O grupo Caoa colocou no mercado em março o Caoa Sempre, com modelos da Chery e os importados da Hyundai. “Apesar de recente, o programa tem nos surpreendido de forma positiva por conta da crescente demanda”, informa o diretor executivo comercial do grupo, Jack Nunes. Segundo ele, a maior concentração está no Tiggo 5xT, com prestações a partir de R$1,8 mil.
A Stellantis (holding da Fiat, Jeep, Peugeot e Citroën), criou em janeiro o Flua!, por enquanto apenas em oito cidades de São Paulo e em Curitiba (PR), com planos para 12 a 36 meses. O Fiat Mobi entrou no programa recentemente, mas já lidera a preferência dos assinantes com a versão Trekking, que tem 12 parcelas de R$ 1,2 mil (para franquia mensal de 1 mil km) a R$ 1,6 mil (3 mil km). Para o Jeep Renegade Longitude, o plano de 36 meses custa de R$ 2,1 mil a R$ 2,45 mil.

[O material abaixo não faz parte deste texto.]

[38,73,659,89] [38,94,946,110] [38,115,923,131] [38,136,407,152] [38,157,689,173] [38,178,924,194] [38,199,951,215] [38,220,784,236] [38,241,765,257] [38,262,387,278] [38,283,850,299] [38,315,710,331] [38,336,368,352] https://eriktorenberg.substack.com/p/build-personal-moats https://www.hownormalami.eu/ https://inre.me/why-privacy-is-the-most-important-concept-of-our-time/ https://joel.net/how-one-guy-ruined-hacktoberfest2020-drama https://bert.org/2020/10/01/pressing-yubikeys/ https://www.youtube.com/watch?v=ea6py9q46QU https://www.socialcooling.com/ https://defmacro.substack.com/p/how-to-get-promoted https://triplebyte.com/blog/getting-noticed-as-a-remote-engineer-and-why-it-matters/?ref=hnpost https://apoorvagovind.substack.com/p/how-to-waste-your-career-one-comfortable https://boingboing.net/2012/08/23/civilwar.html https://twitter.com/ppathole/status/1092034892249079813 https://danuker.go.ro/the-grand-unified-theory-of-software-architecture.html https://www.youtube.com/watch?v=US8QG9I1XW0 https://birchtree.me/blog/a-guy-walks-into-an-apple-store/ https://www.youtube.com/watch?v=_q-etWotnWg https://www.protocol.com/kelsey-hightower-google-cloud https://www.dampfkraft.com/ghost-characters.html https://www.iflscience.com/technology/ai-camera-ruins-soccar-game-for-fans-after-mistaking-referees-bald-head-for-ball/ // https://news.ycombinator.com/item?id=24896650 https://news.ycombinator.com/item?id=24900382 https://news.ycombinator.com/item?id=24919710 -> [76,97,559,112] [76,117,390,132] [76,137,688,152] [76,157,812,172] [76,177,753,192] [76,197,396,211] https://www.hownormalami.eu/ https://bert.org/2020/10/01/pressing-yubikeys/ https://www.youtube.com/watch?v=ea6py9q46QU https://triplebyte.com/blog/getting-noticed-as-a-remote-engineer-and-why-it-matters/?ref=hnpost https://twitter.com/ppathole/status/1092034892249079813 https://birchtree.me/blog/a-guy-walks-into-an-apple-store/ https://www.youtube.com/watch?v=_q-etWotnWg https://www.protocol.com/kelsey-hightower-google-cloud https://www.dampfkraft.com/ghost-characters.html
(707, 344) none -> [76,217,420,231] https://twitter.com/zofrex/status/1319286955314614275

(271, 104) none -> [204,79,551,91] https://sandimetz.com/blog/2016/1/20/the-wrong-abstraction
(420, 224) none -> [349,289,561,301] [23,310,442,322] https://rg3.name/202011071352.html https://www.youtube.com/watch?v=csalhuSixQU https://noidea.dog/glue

A arquiteta Doreane Oliveira Silva, de 56 anos, vendeu seu carro e passou a utilizar o metrô para ir e voltar do trabalho e para sair aos finais de semana, pois morava próximo a uma estação. Há um ano, mudou-se para a zona Leste e, sem o metrô por perto decidiu fazer assinatura em uma locadora.
“Fiz todas as contas e achei que valia a pena”, diz. Doreane ficou com um Ford Ka por um ano e, em março, quando o contrato venceu, fez outra assinatura, desta vez com a Fiat, para um Mobi que deve receber em dez dias. Desta vez ele fez contrato por dois anos e paga R$ 1,26 mil ao mês.
Outra fabricante que já criou seu programa de assinatura é a Nissan, mas por enquanto está em teste para funcionários. A montadora antecipa que colocou 100 modelos Kicks à disposição e em dois dias todos foram alugados. O plano da Volkswagen, lançado em novembro, contempla os modelos Nivus, T-Cross, Jetta, Tiguan e Virtus.